Wol is gemaakt van zacht en fijn haar wat zich bevindt op dierenbont. Mensen gebruiken wol (meestal van schapen) om kleding, dekens, et cetera, te maken. De meeste wol wordt geproduceerd in Australië, China en Nieuw-Zeeland. Wol is anders dan haar omdat het schubben heeft waardoor zaden en takken erin kunnen hangen. Dit beschermt de huid van de schapen tegen beschadiging. Daarom kunnen schapen, in tegenstelling tot runderen, door stekelige vegetatie gaan zonder te worden geschaad. Bovendien is wol gekruld. Er zijn maar liefst 20 bochten per 2,5 cm. Daardoor wordt de lucht goed vastgehouden, waardoor wol een goed warmte-isolerend materiaal is. Deze isolerende buiten laag voorkomt dat de schapen lichaamstemperatuur verliezen. De twee kenmerken van schaal en krul maken wol gemakkelijk te spinnen. De vezels haken makkelijk in elkaar en blijven dan met elkaar verbonden.

Een echt schapenvacht

Voordat je besluit een schapenvacht kopen is het leuk om wat meer over en schapenvacht te weten en waar het nog meer voor gebruikt wordt. Zo worden schapenvachten ook gebruikt voor wol. Wol bestaat uit zachte dunne haren van de vacht van sommige dieren. Vaak worden schapenvachten gebruikt voor wol. Mensen in het Neolithicum gebruikten schapenvacht als kleding en leerden geleidelijk schapenvacht te gebruiken om garen te maken en textiel te weven. Schapenvachten zijn verkrijgbaar in verschillende soorten kleuren. Niet alleen maar wit of bruin, maar ook worden ze gemaakt in velle kleuren of een schapenvacht grijs. De selectie van de vacht zorgt ervoor dat de buitenvacht langer en dikker wordt. Er is geen jaarlijkse rui, dus het schaap blijft de wol behouden en kan geschoren worden wanneer je wil. Wol werd voor het eerst geproduceerd in West-Azië, tussen de 6e en 5e eeuw voor Christus. Wollen stoffen schapen worden kunstmatig geselecteerd en gefokt. Voor een lange tijd fokten ze allemaal wol en wol schapen. Wol en melk werden beschouwd als de belangrijkste producten van de schapenindustrie. 

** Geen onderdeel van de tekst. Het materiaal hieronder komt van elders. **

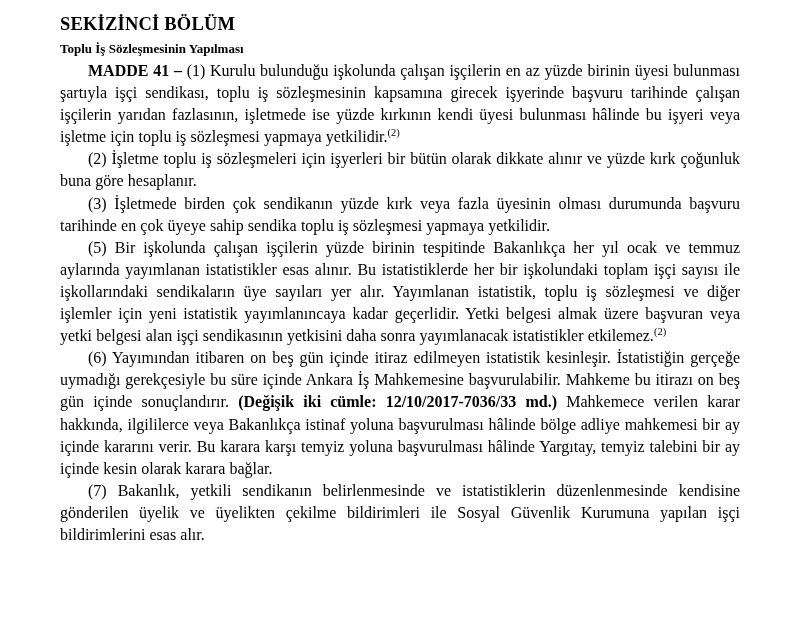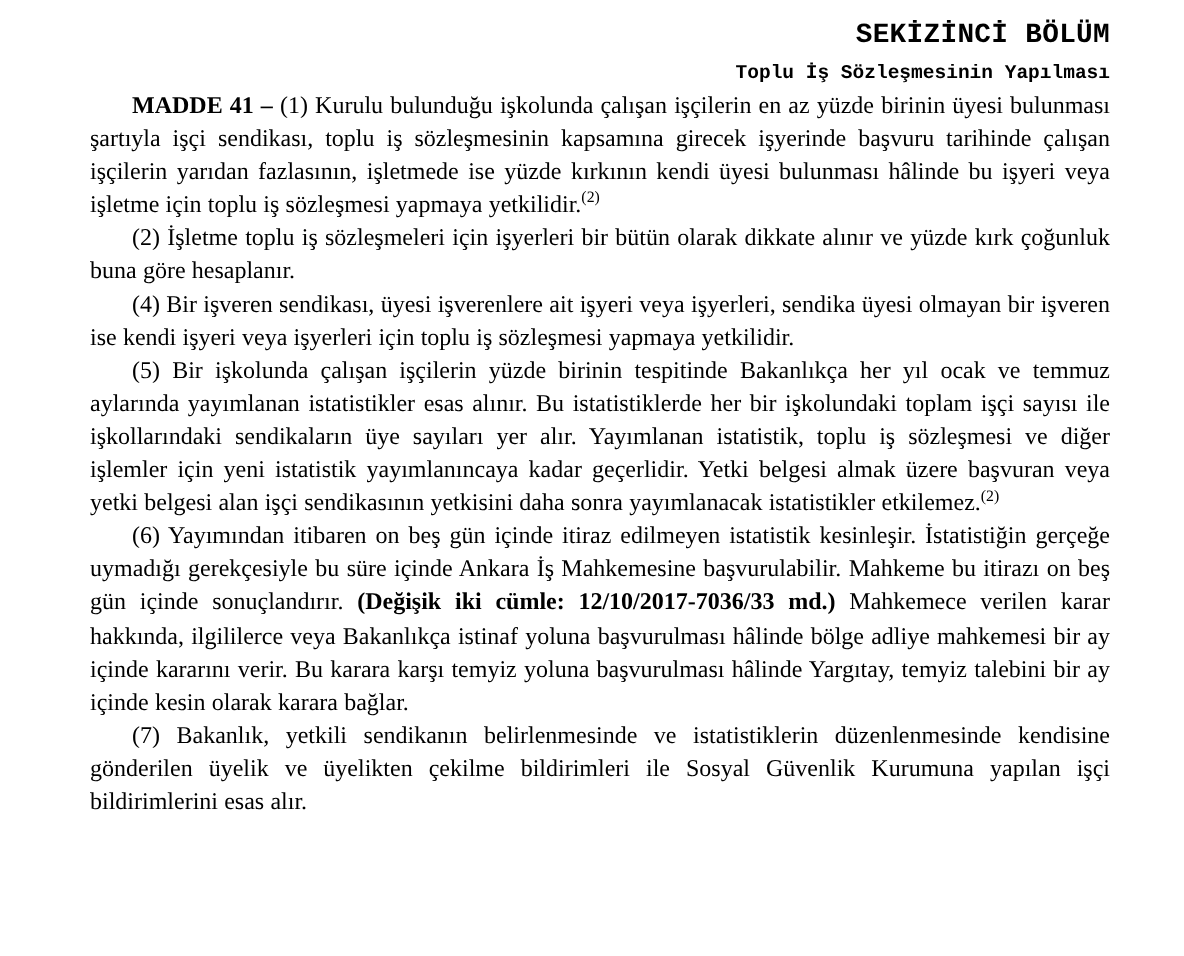"SEKİZİNCİ BÖLÜM" .heading-block { font-family: Liberation Mono, monospace -> none; text-align: right -> left }
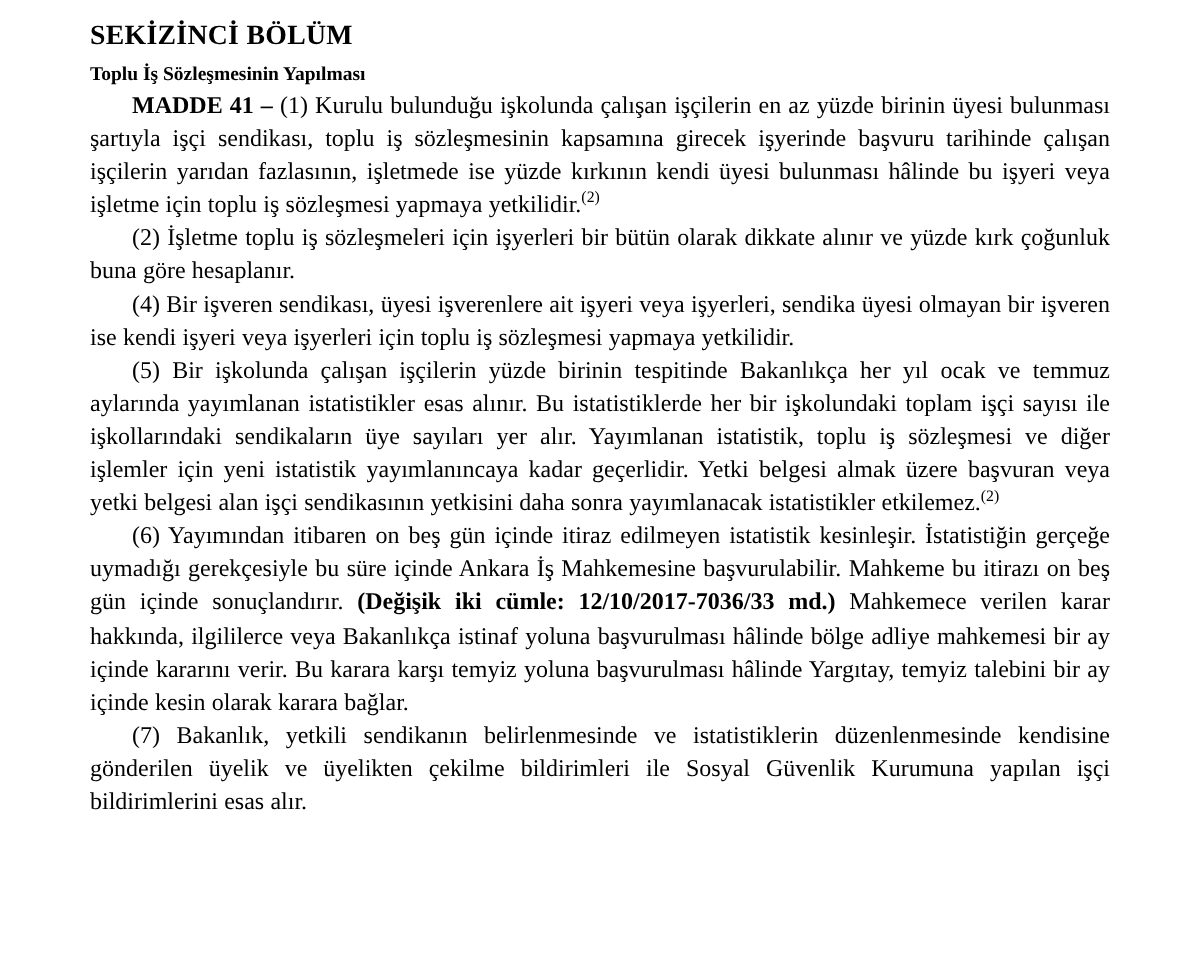"(3) İşletmede birden çok sendikanın" p.body-text { html: none -> <p>(3) İşletmede birden çok sendikanın yüzde kırk veya fazla üyesinin olması durumunda başvuru tarihinde en çok üyeye sahip sendika toplu iş sözleşmesi yapmaya yetkilidir.</p> }
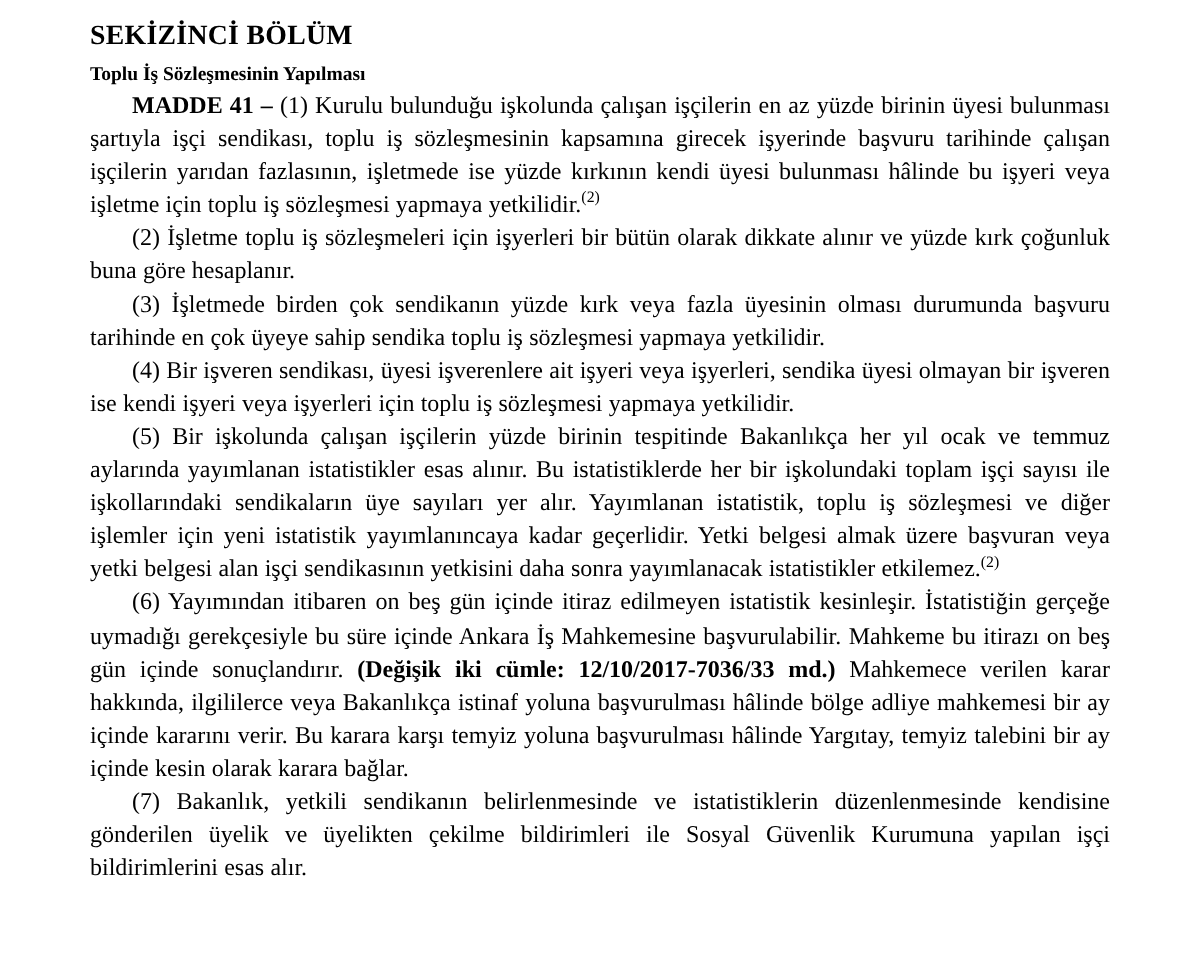"(4) Bir işveren sendikası, üyesi" p.body-text { html: <p>(4) Bir işveren sendikası, üyesi işverenlere ait işyeri veya işyerleri, sendika üyesi olmayan bir işveren ise kendi işyeri veya işyerleri için toplu iş sözleşmesi yapmaya yetkilidir.</p> -> none }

En hoe ging het vroeger in Europa?

In Europa ging het gebruik van wol door in de vroege bronstijd. Voorheen werd textiel volledig gemaakt van plantaardige vezels, vooral vlas. Als organisch materiaal kan wol slechts in beperkte mate worden getest in archeologisch onderzoek. Wat duidelijker is, is het plotselinge verschil tussen het kleinere oude wol schaap en het scheerwolschaap. Dit werd voor het eerst gezien in de late Baden-cultuur in het Karpatenbekken. In Centraal-Europa zijn deze grotere schapen rond 3000 voor Christus te vinden en in 2900 voor Christus werd een stuk verkoolde wol uit Zwitserland gebruikt. I n de touwbekercultuur en gedurende de vroege bronstijd is te zien dat vroege linnen kleding werd vervangen door wol.

Deze plotselinge verandering in Europa lijkt erop te wijzen dat wol schapen uit andere plaatsen worden geïmporteerd. Dit kan gebeuren in Pontisch-Kaspische Steppe. Aan het begin van de bronstijd had de regio een grote invloed op de ontwikkeling van Europa, zoals de introductie van de metallurgie, de paardensport en de Indo-Europese taalfamilie die sindsdien over het Europese continent heerst.